Maja : Je suis bouleversée et triste à la fois face à cette inconscience des certains Polonais…

Ola : Je me sens humiliée de voir qu’au 21ième siècle ce genre de discussion apparait encore dans mon pays. Je me sens humiliée de voir qu’il existe toujours des gens – le plus souvent des hommes et des prêtres – qui veulent décider à la place des femmes. Le niveau des débats est actuellement très bas. A  la télévision,  nous entendons que les femmes portent des vêtements noirs parce qu’elles sont fières de tuer leurs enfants. On peut entendre aussi que « le seul but de nos vie est d’avoir des enfants et qu’une grossesse résultant d’un viol ou d’un inceste n’est pas possible parce que le corps d’une femme est mis sous une telle pression qu’il se bloque et que donc le problème n’existe pas ou n’arrive que très rarement… ».

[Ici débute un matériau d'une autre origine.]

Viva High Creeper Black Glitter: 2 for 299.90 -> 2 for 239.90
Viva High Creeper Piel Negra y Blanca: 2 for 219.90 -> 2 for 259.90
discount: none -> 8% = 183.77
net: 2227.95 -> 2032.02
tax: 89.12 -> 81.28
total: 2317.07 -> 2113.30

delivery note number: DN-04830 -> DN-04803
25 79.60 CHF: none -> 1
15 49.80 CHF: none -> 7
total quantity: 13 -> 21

Bérénika : Cela m’a fait perdre l’envie de revenir en Pologne et d’y vivre. Je ne veux pas habiter dans un pays où je n’ai pas le droit de disposer de mon propre corps. Même si le projet n’a pas été voté, ce projet reste tellement absurde que, comme je l’ai déjà dit, j’hallucine !!!

Anna : Le sujet est difficile. Je suis contre ce projet de loi parce que nous devrions avoir le droit de décider de notre propre vie. Je savais qu’un jour,  je tomberai enceinte. J’ai déjà deux enfants mais dans le cas où il y aurait eu de fortes chances que l’enfant naisse malade ou handicapé, j’aurais réfléchi à avorter.

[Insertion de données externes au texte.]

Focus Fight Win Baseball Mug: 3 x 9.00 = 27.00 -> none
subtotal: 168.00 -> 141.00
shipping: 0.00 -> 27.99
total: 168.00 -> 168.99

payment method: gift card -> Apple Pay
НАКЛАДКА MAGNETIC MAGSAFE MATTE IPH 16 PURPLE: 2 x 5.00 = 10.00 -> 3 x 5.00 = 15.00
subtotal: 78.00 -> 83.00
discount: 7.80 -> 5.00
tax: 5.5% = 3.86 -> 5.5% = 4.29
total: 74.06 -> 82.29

[ALTER1FO] : Est-ce que l’avortement est un sujet tabou en Pologne ou est-il facile pour vous d’en parler avec vos ami-e-s, votre famille ?

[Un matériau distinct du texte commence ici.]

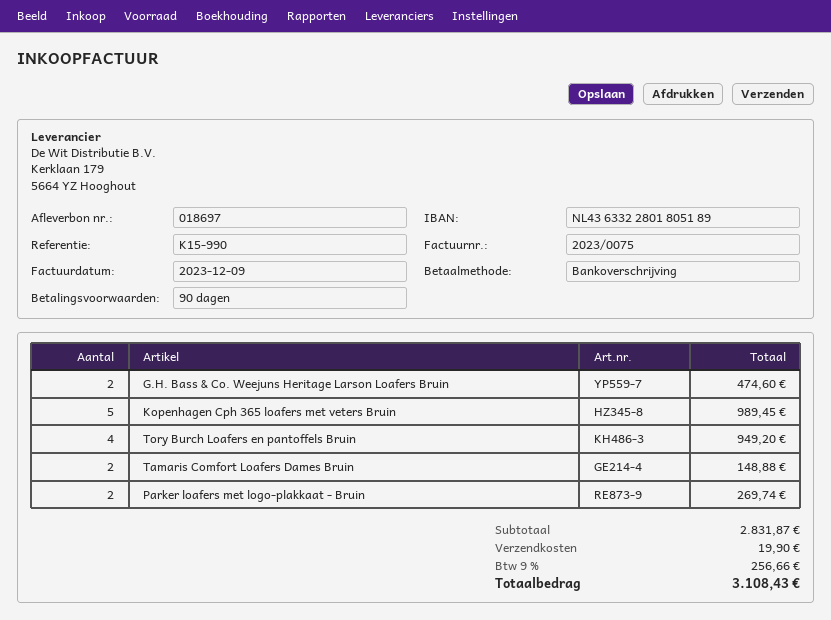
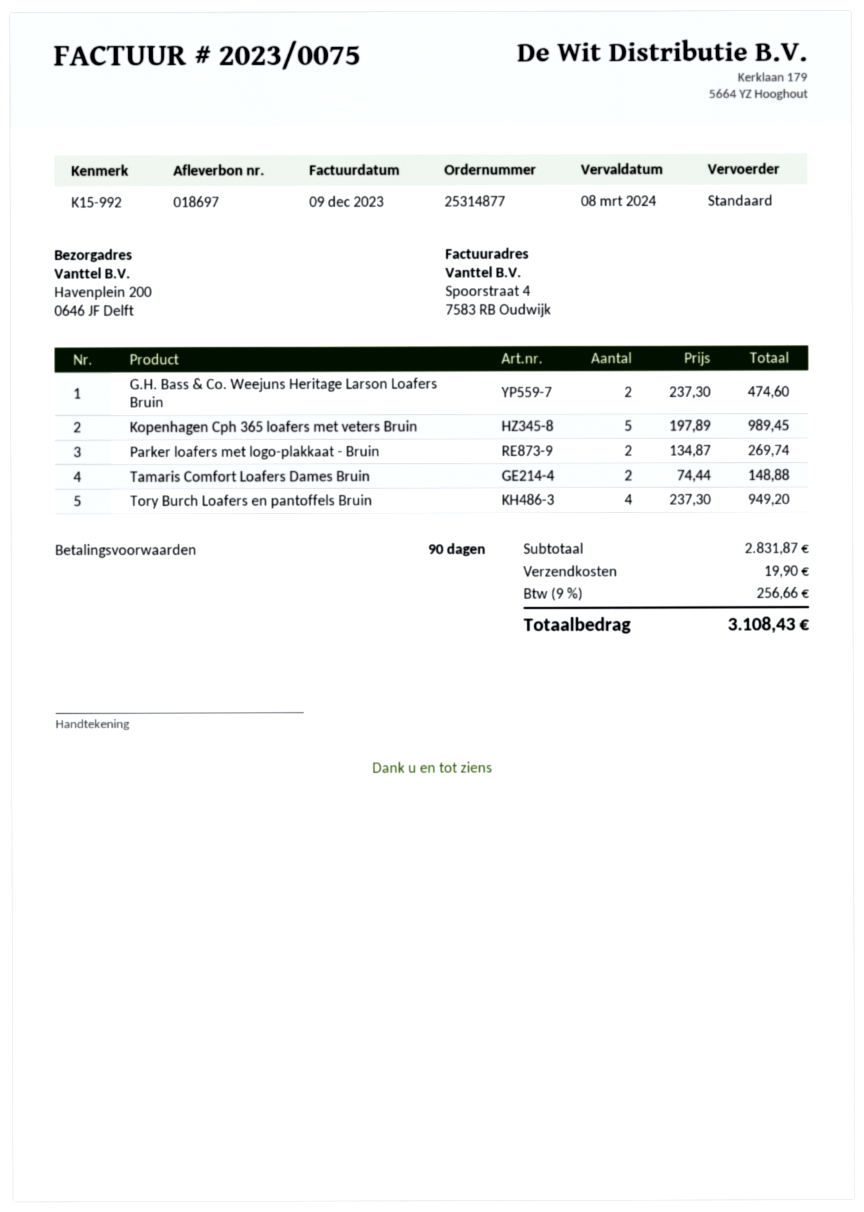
reference: K15-990 -> K15-992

Maja : Ce n’est pas un sujet tabou car l’avortement est pratiqué régulièrement en Pologne de façon illégale. Il suffit d’appeler les numéros de gynécologues choisis par hasard et leur demander s’ils pratiquent l’avortement.  Forcément, il y en a bien un qui dira oui (…et oui, c’est testé!). Par contre, je me rappelle que quand j’étais adolescente,  mes parents me disaient que si jamais je me trouvais en face de ce problème, ils m’apporteraient toujours le soutien nécessaire pour que je puisse accoucher et élever mon enfant. Ils m’ont donc plutôt encouragé à ne pas avorter même s’il ne sont pas d’accord avec ce projet de loi.

Ola : L’avortement n’est pas un sujet tabou en Pologne. Nous discutons de ce sujet très souvent au sein même de nos familles et avec nos ami-e-s. Comme je l’ai dit précédemment, seulement  6% des Polonais-e-s souhaitent complètement interdire l’avortement. A l’inverse, la grande majorité des femmes comptent sur la libéralisation de la loi facilitant ainsi l’avortement(1). Mais aujourd’hui,  je ne pense pas que cela soit possible dans mon pays…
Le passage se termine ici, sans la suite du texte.